# U.K. Native been offered a job in Mexico



## BigDeezel (Apr 27, 2016)

Hey guys

I'm in Mexico City and have been offered a position by an employer. They have given me a letter of confirmation for this position however I am so confused as to what I need to do.

I understand that I cannot do the work visa in Mexico however i have no idea how to process this.

Reading and translating documents I seem be coming up with many different answers. The first one is that being from the U.K. I can do this on arrival at a border crossing, the second source is that I can do it at a consulate outside of Mexico and finally the third one is that I have to return to the U.K. to process this work visa application.

I went to immigration in the city but my Spanish just isn't good enough to completely understand what they said.

Can someone please help me go through what I need to do so I can make a plan as to how I am going to do this as I'm a bit of a loss even though I have a good opportunity..

Thankyou guys


----------



## RVGRINGO (May 16, 2007)

I think the rules do say that you should apply at a consulate in your home country, but you might be able to do it at a consulate in the USA; perhaps in Laredo by car, or elsewhere if you fly. Is your prospective employer registered with INM to employ foreigners & have they provided the appropriate documents for INM?


----------



## BigDeezel (Apr 27, 2016)

RVGRINGO said:


> I think the rules do say that you should apply at a consulate in your home country, but you might be able to do it at a consulate in the USA; perhaps in Laredo by car, or elsewhere if you fly.

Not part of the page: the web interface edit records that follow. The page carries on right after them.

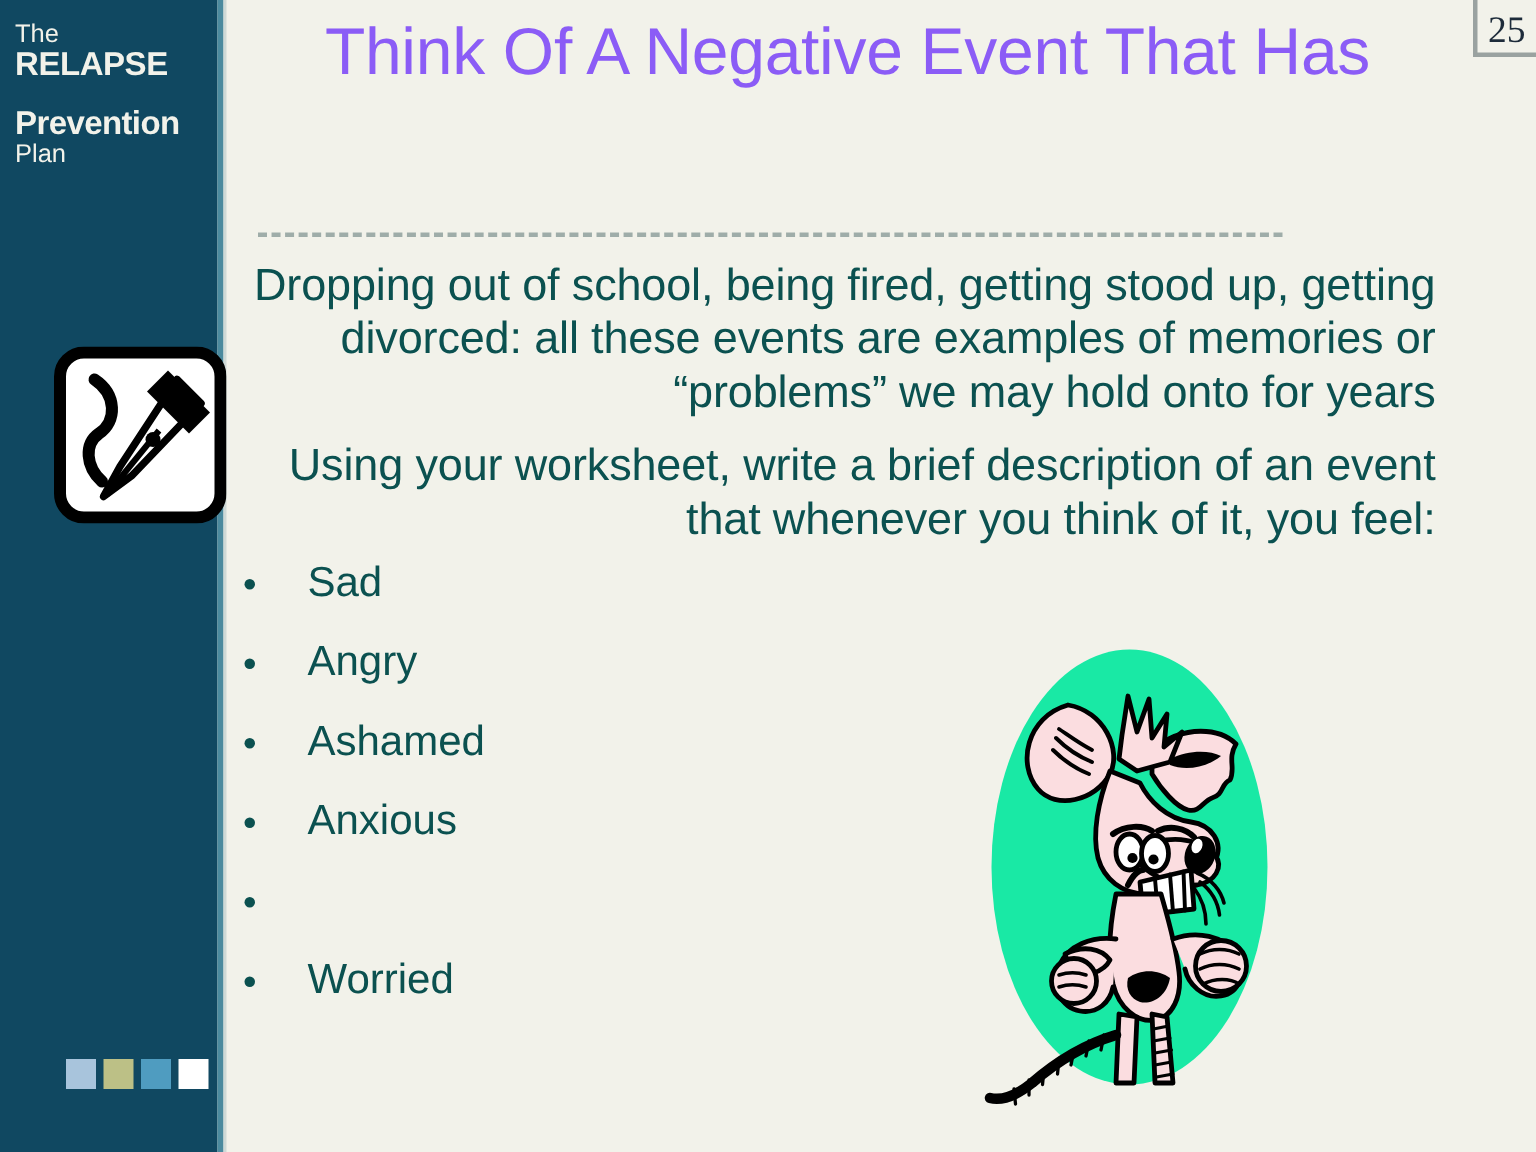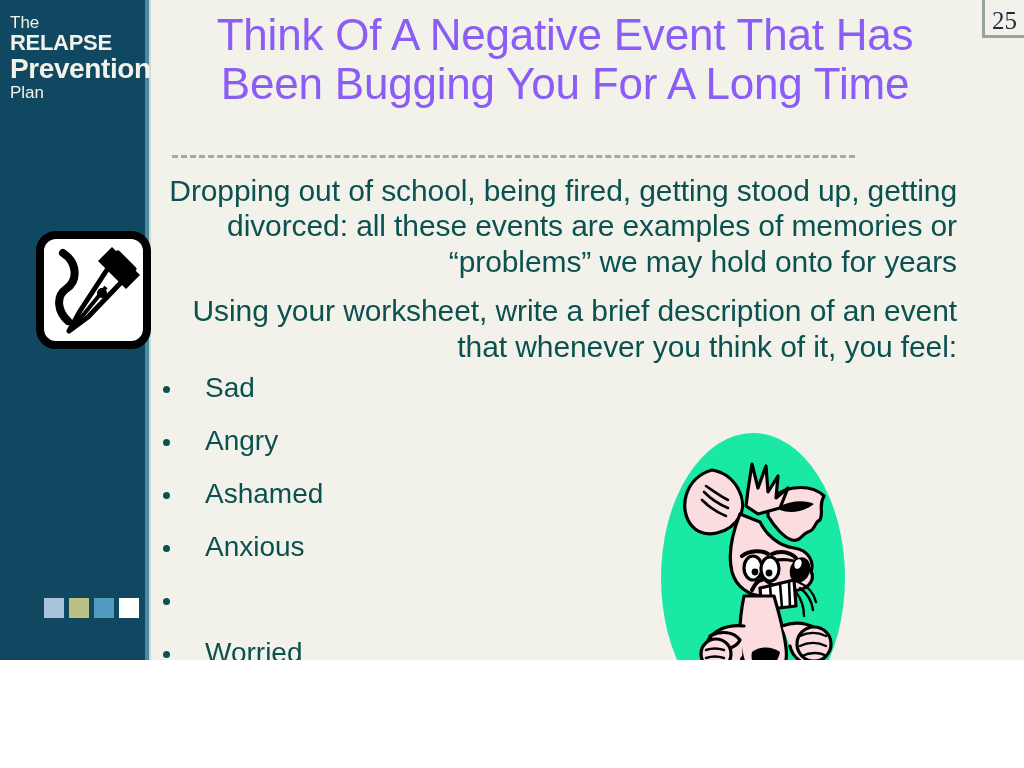--- a/index.html
+++ b/index.html
@@ -13,7 +13,7 @@
   #slide {
     position: relative;
     width: 1024px;
-    height: 660px;
+    height: 768px;
     background: #f2f2ea;
     overflow: hidden;
   }

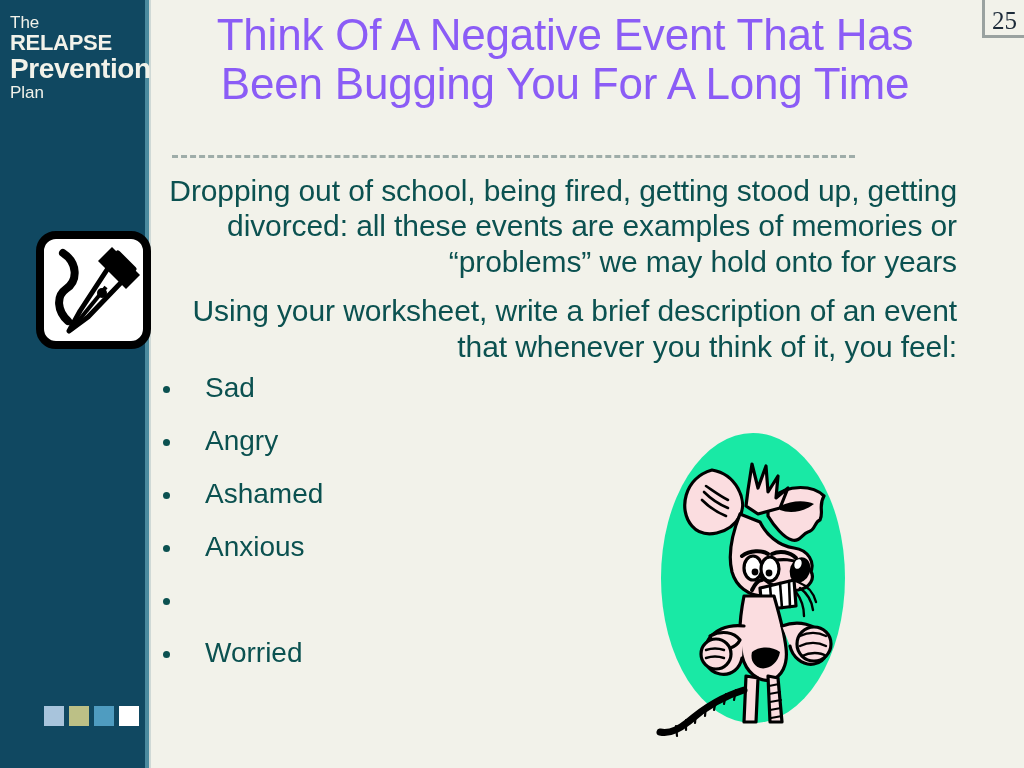--- a/index.html
+++ b/index.html
@@ -62,10 +62,10 @@
     margin-top: 1px;
   }
   #logo .l-prevention {
-    font-size: 28px;
+    font-size: 22px;
     font-weight: bold;
     letter-spacing: -0.4px;
-    margin-top: 0px;
+    margin-top: 16px;
   }
   #logo .l-plan {
     font-size: 17px;

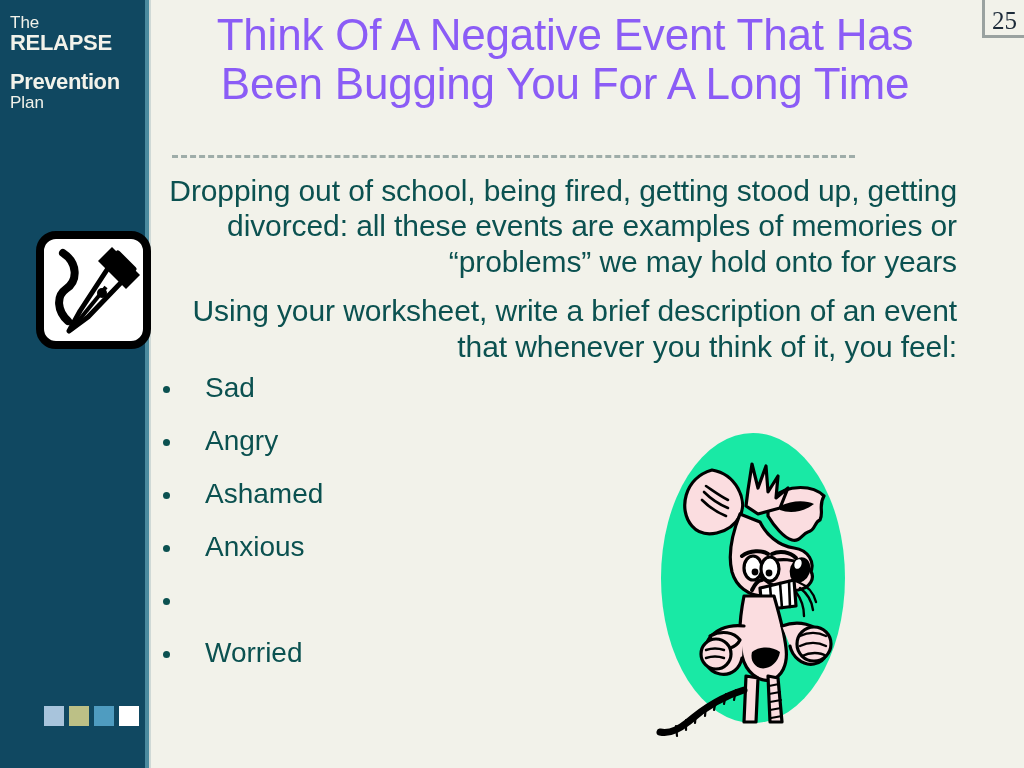--- a/index.html
+++ b/index.html
@@ -243,7 +243,6 @@
 
   <div id="title">
     <span class="tline">Think Of A Negative Event That Has</span>
-    <span class="tline">Been Bugging You For A Long Time</span>
   </div>
 
   <div id="divider"></div>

Is your prospective employer registered with INM to employ foreigners & have they provided the appropriate documents for INM?


Thanks for your reply buddy.

Yes the company is registered etc all legit as there are Ozzies and employees from the states that have gone through the process but naturally each process is different depending on nationality.

Is there any way anyone can verify if it's possible to do it the states as going back to U.K to do it does seem a bit odd...?


----------



## Isla Verde (Oct 19, 2011)

BigDeezel said:


> Thanks for your reply buddy.
> 
> Yes the company is registered etc all legit as there are Ozzies and employees from the states that have gone through the process but naturally each process is different depending on nationality.
> 
> Is there any way anyone can verify if it's possible to do it the states as going back to U.K to do it does seem a bit odd...?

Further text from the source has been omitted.